→ **Problem requirements**: Please repeat only the lines below starting at the line that holds "[217,66,273,82] v0.6.0 ->" and ending at the line that holds "[83,275,463,292] [83,301,399,318] [83,327,381,340]", exactly, with both of those lines included and every picture omitted.

Before and after images:
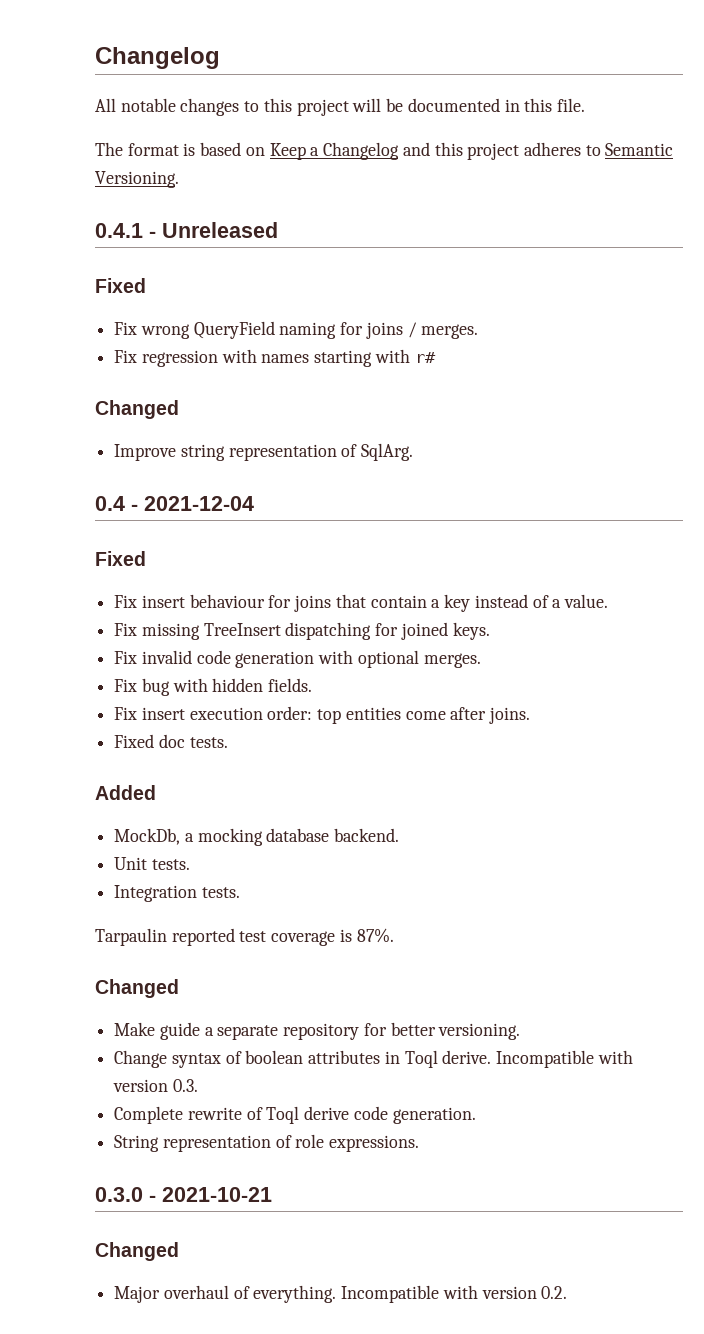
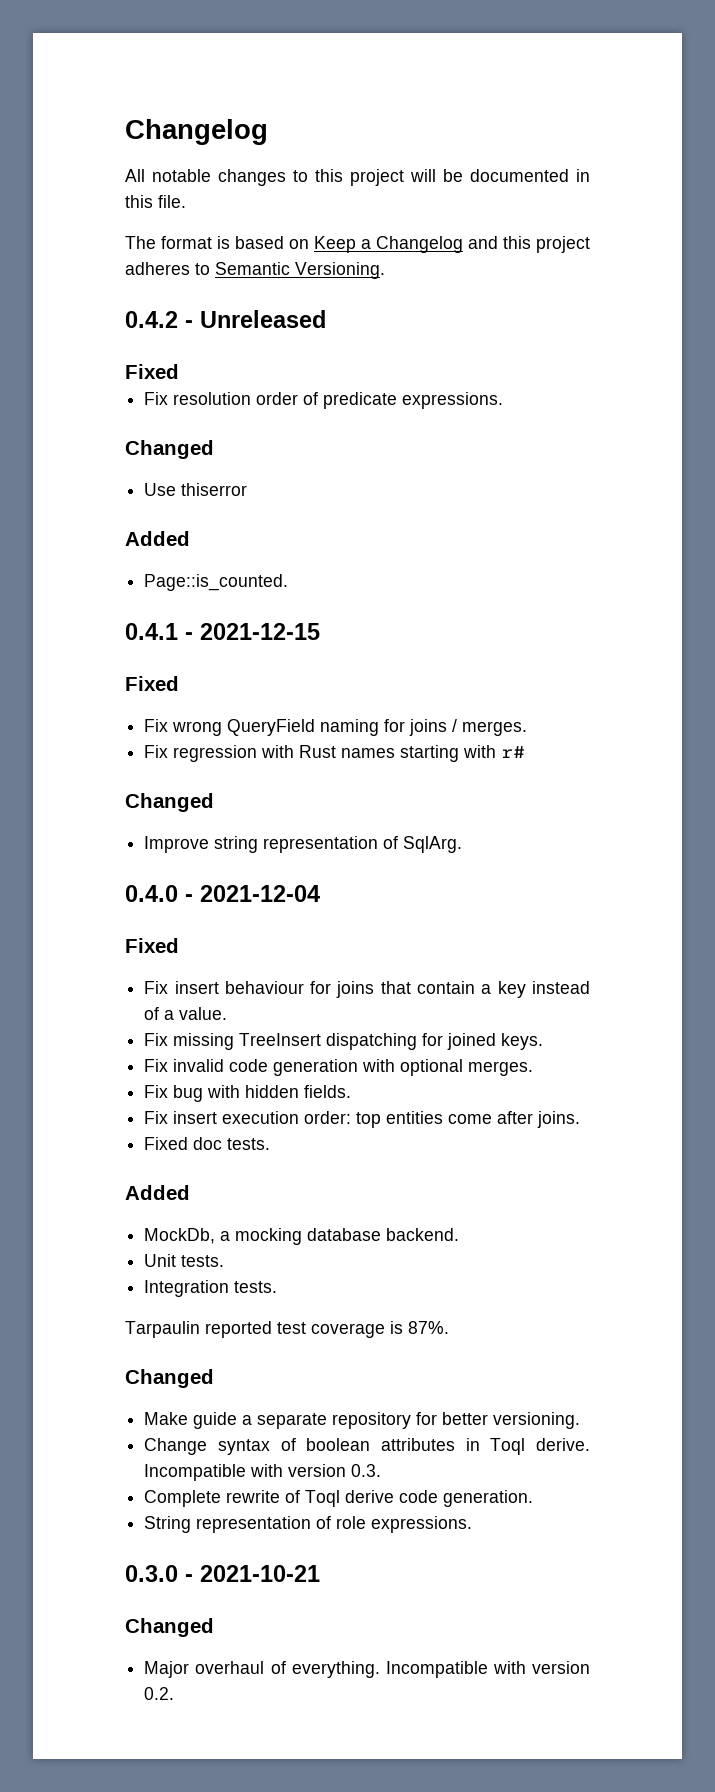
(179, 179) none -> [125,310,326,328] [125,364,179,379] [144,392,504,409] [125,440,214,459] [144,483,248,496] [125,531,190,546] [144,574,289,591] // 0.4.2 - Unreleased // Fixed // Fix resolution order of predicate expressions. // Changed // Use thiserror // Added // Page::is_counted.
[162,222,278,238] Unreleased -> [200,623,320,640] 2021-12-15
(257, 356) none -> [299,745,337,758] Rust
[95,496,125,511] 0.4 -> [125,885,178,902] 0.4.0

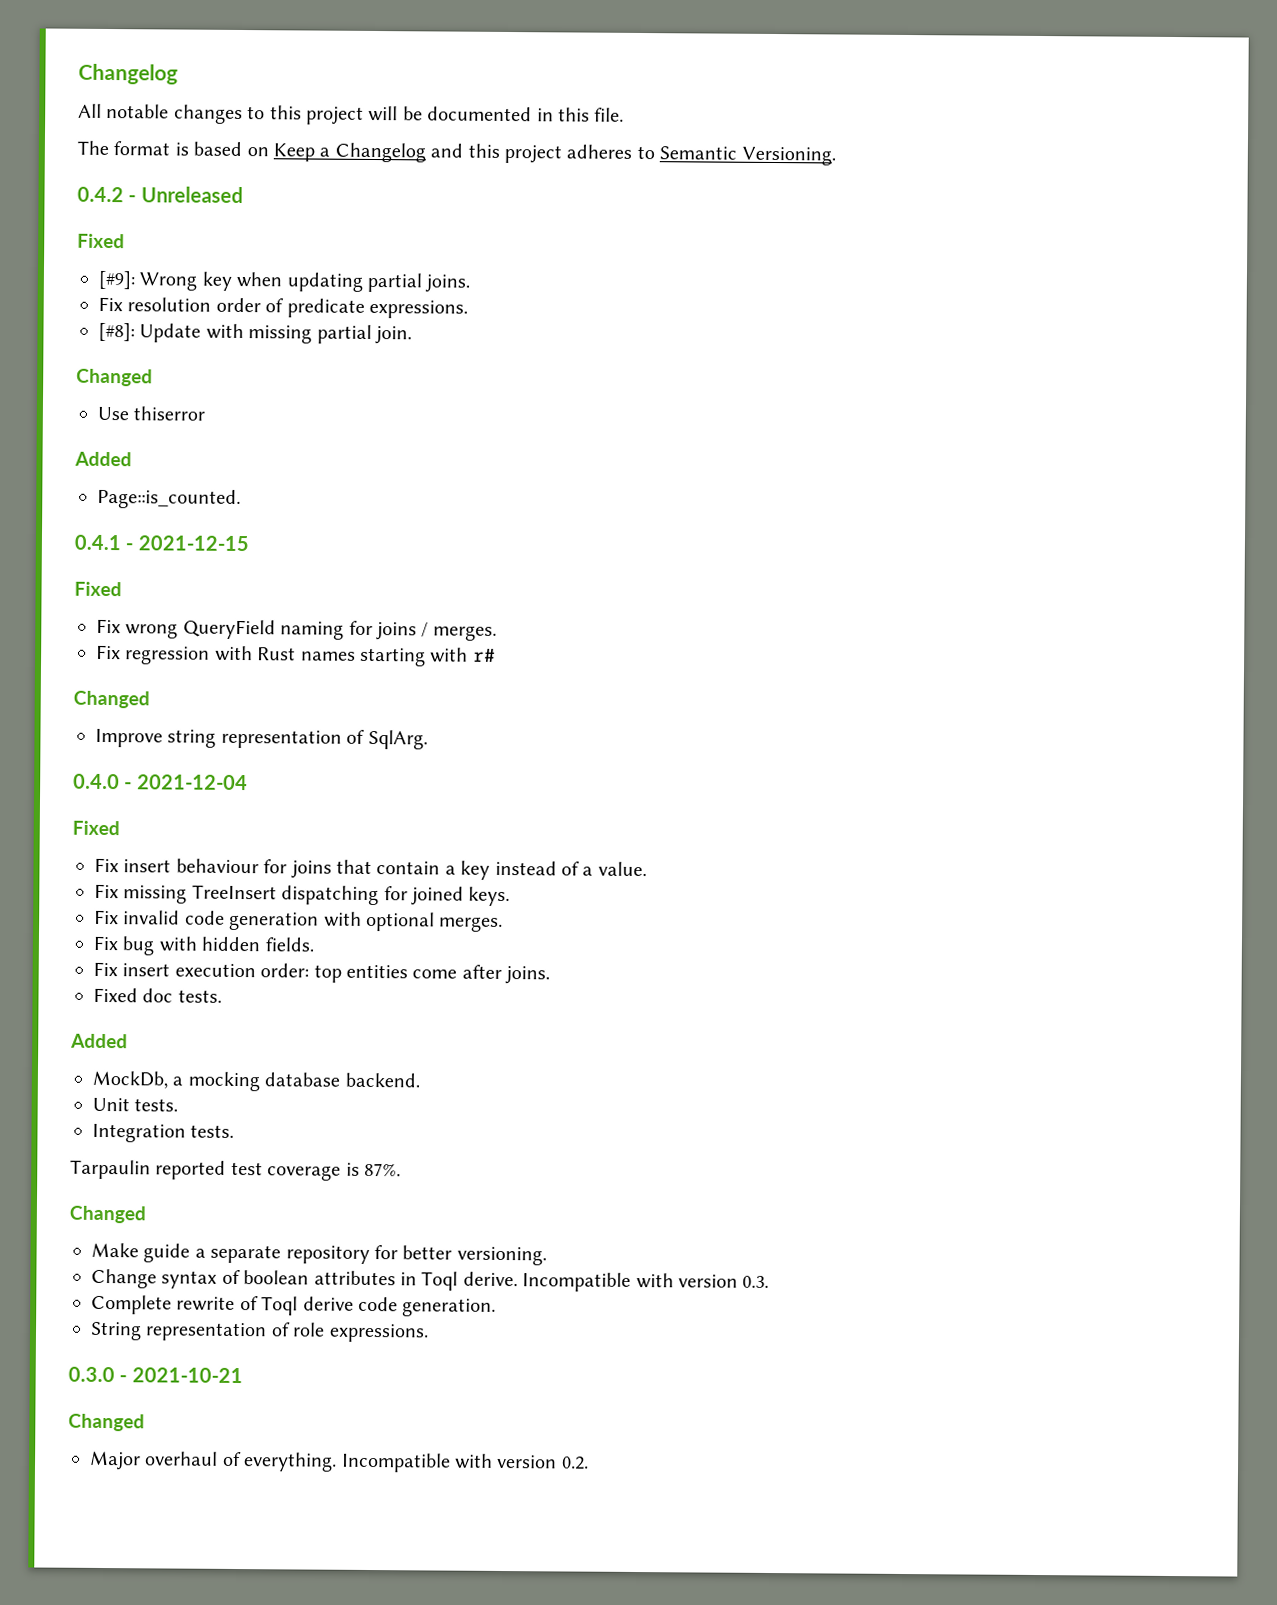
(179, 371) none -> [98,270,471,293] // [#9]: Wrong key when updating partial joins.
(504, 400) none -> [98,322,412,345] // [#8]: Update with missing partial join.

==

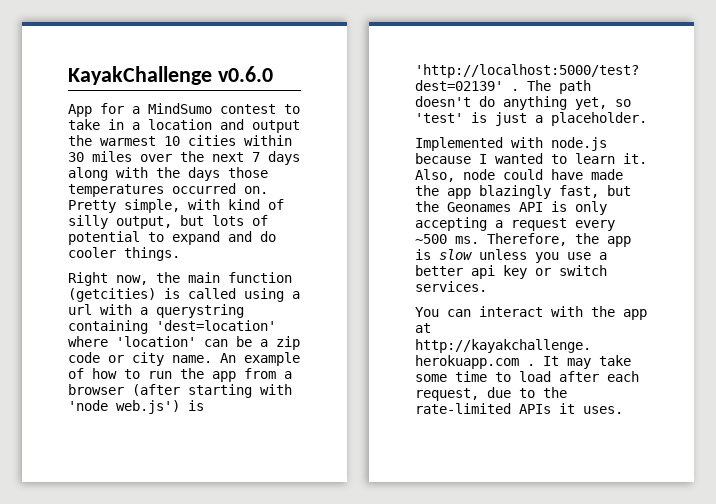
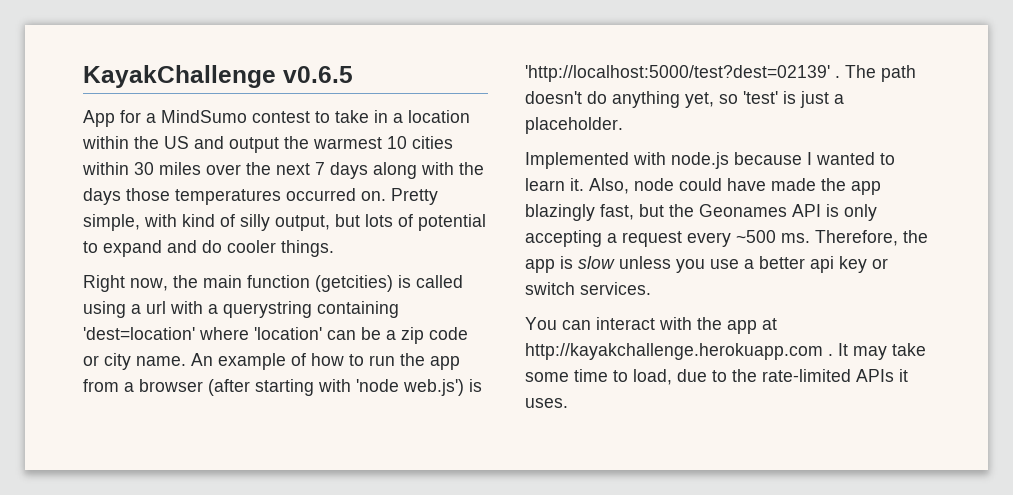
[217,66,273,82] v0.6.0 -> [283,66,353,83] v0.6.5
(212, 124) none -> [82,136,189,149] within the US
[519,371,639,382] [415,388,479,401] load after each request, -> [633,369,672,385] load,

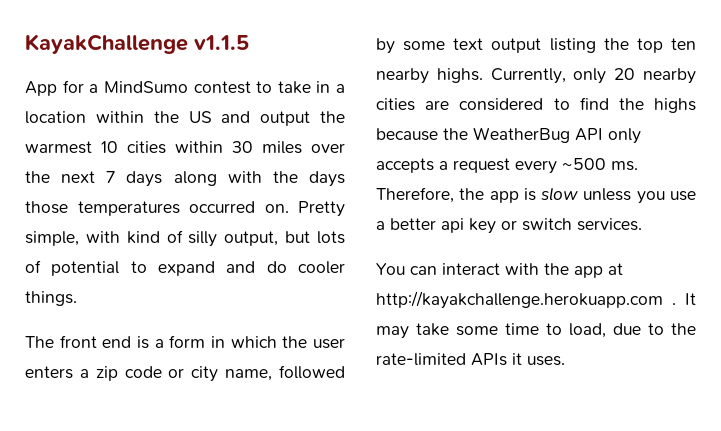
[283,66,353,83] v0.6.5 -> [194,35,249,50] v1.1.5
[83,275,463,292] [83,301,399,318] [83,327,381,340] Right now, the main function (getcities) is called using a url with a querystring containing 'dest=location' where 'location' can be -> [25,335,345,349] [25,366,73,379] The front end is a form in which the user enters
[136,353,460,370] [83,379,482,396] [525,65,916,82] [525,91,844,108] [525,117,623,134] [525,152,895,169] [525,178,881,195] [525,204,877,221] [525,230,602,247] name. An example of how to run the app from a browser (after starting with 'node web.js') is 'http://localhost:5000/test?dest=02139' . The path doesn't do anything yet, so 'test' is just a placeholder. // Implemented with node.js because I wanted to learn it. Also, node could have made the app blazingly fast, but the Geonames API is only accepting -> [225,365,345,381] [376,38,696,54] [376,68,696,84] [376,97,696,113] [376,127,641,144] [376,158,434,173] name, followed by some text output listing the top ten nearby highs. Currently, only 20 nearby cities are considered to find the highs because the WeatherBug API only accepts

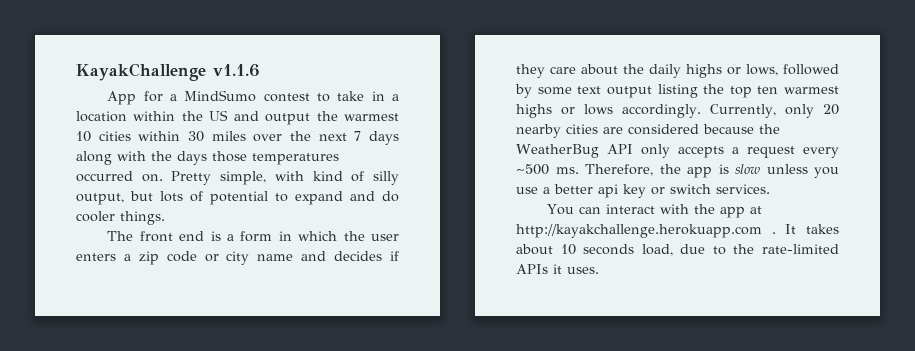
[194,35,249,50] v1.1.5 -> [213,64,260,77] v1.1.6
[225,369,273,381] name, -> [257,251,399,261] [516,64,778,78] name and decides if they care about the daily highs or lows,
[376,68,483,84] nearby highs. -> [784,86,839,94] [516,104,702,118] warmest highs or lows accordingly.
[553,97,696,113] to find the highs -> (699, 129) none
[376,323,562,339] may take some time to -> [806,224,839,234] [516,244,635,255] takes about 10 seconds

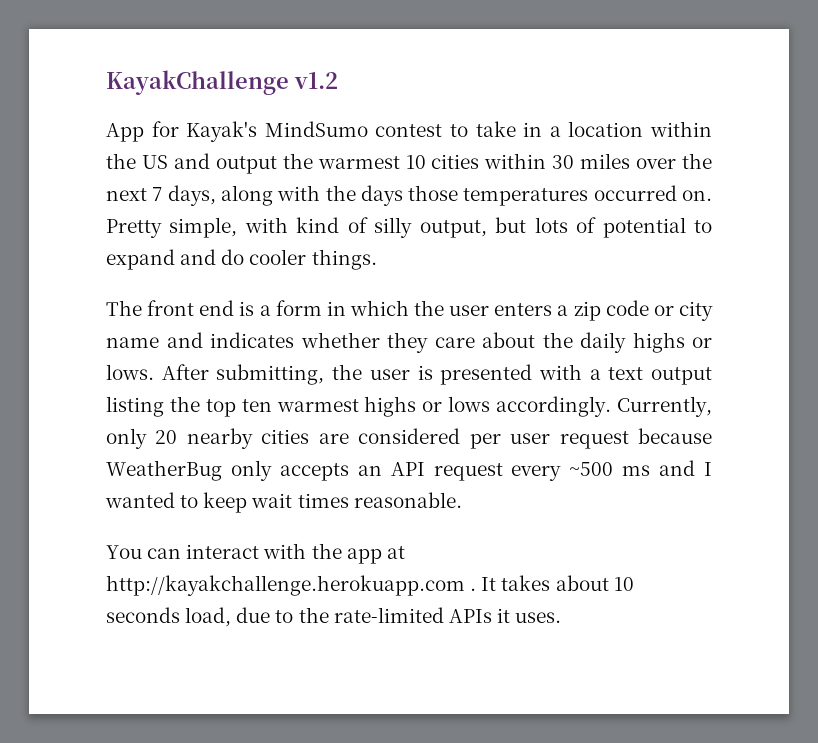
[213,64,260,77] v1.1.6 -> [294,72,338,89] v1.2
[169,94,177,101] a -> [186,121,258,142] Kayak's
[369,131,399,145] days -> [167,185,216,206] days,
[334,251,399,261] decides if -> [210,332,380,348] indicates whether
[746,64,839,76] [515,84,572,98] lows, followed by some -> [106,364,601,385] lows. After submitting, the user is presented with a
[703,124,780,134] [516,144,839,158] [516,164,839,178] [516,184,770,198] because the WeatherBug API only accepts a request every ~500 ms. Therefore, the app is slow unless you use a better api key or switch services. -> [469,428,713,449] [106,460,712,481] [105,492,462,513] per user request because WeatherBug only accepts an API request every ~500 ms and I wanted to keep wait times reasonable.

→ **Result below**:
[217,66,273,82] v0.6.0 -> [283,66,353,83] v0.6.5
(212, 124) none -> [82,136,189,149] within the US
[519,371,639,382] [415,388,479,401] load after each request, -> [633,369,672,385] load,

[283,66,353,83] v0.6.5 -> [194,35,249,50] v1.1.5
[83,275,463,292] [83,301,399,318] [83,327,381,340] Right now, the main function (getcities) is called using a url with a querystring containing 'dest=location' where 'location' can be -> [25,335,345,349] [25,366,73,379] The front end is a form in which the user enters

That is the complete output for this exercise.